Here is this week’s newspaper column. It’s scary. Brace yourselves.
This past weekend my husband and I were heading out of town all by ourselves to go to a friend’s wedding reception. My mother came to town to keep our kids and we were seriously looking forward to having a weekend getaway sans children. For a couple of weeks leading up to the party, I performed the ever famous, “Whatever Will I Wear?” monologue for my husband. I was torn between wearing something in my closet and feeling like I needed something new.
Since the first of the year I have been, very literally, working my butt off trying to lose “my baby weight.” (Yes, my “baby” is two. Shut up. I’ve been busy.) At any rate, I’ve lost a little weight in the last few weeks but I just wasn’t ready to buy new clothes. It seemed like a waste of money and I decided I would rather make-do until I get closer to my goal weight. So in lieu of a new outfit for the party, I opted for a spray tan. It’s common knowledge that brown fat is more attractive than white fat, so I figured I’d feel cuter in the same dress I’ve worn to every event for the last two years if I was slightly brown.
I’ve had spray tans before and you normally have the two following options: go to a booth where you get sprayed by a machine but leave with orange hands and feet, or get airbrushed by an actual person. But as far as I know, here in Greenwood, Miss. we don’t have spray tanning booths. No ma’am. We have people who will airbrush your body like a car needing a new paint job. Or a mini-van… or a tank… whatever, you get the idea.
So I gritted my teeth, tried not to think about it too hard and walked right in the salon like nobody was about to see me nekkid. (I will save you all an email and tell you that I know how to spell naked, but I prefer nekkid because that is how I say it. I’m very Southern, y’all.) I made small talk with my friend who owns the shop and concentrated on trying to keep my breathing slow and steady.
Then suddenly the girl called me to the back. My heart was hammering in my chest as we walked down the hallway and she said, “I love your boots. Those are so cute!”
“Yeah, thanks. You’re going to need to concentrate on how cute my boots are for the next ten minutes, ‘cause I’ll tell you what’s not cute: Me. Nekkid.”
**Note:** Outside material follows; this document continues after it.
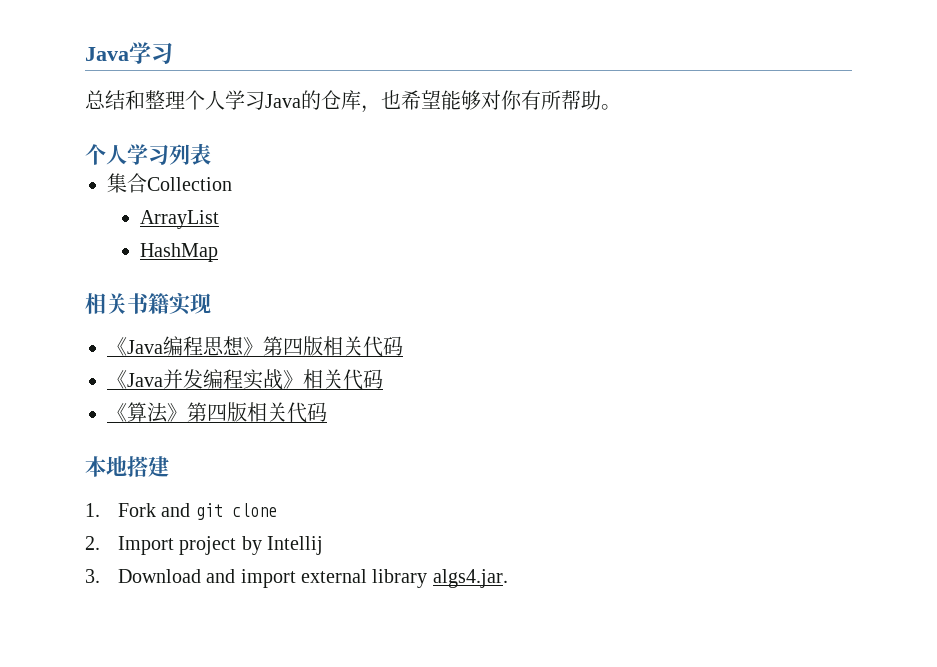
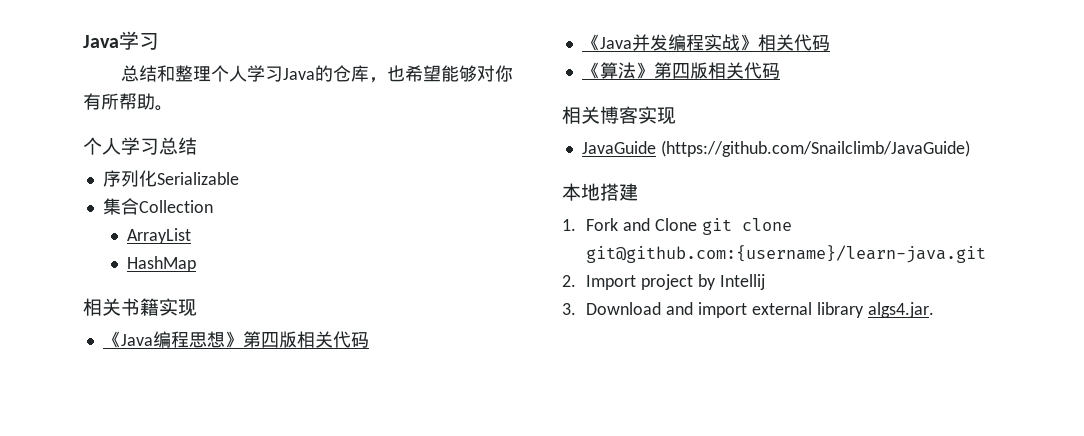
[169,143,211,165] 列表 -> [159,137,197,155] [102,170,239,187] 总结 // 序列化Serializable
(327, 412) none -> [562,106,676,124] [581,140,970,157] // 相关博客实现 // JavaGuide (https://github.com/Snailclimb/JavaGuide)
(191, 510) none -> [655,218,698,231] Clone
(277, 510) none -> [586,245,987,263] git@github.com:{username}/learn-java.git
I stripped down in the bathroom, wrapped myself in the robe they had given me and made my way to the partitioned off area of the salon that they use for new paint jobs. I hung my robe on the corner of the privacy screen and stood stock still for a humiliating ten minutes. I held my breath, closed my eyes and turned every few minutes so that I got an even coat. Finally, we were done.
I sighed with relief and reached for my robe. But before I could actually get the robe in my hands, I bumped the screen. Hard. So hard in fact, that it wobbled unsteadily for approximately half of a second, half of a second that seemed like eternity. Half of a second in which I simultaneously threw up in my mouth and my heart flatlined.
In my mind, I saw the screen crashing all the way to the ground. I saw myself trying to decide which parts to cover with my hands as all the women in the salon stopped what they were doing to stare at my nekkid, but admittedly, sun-kissed body. Brown fat is only more attractive than white fat if you don’t see it all at the same time.
The screen righted itself just as quickly as it wobbled and I almost cried out in relief. I hurriedly swathed myself in the robe while chanting, “Thank you, Jesus. Thank you, thank you, thank you, thank you!”
So my naked, fluorescent-white flesh has been burned permanently into the stylist’s memory… big deal. So what if I have nightmares about that screen actually crashing to the ground for the rest of my life? I guess that’s just the price I’ll have to pay for sun-kissed skin in the dead of winter.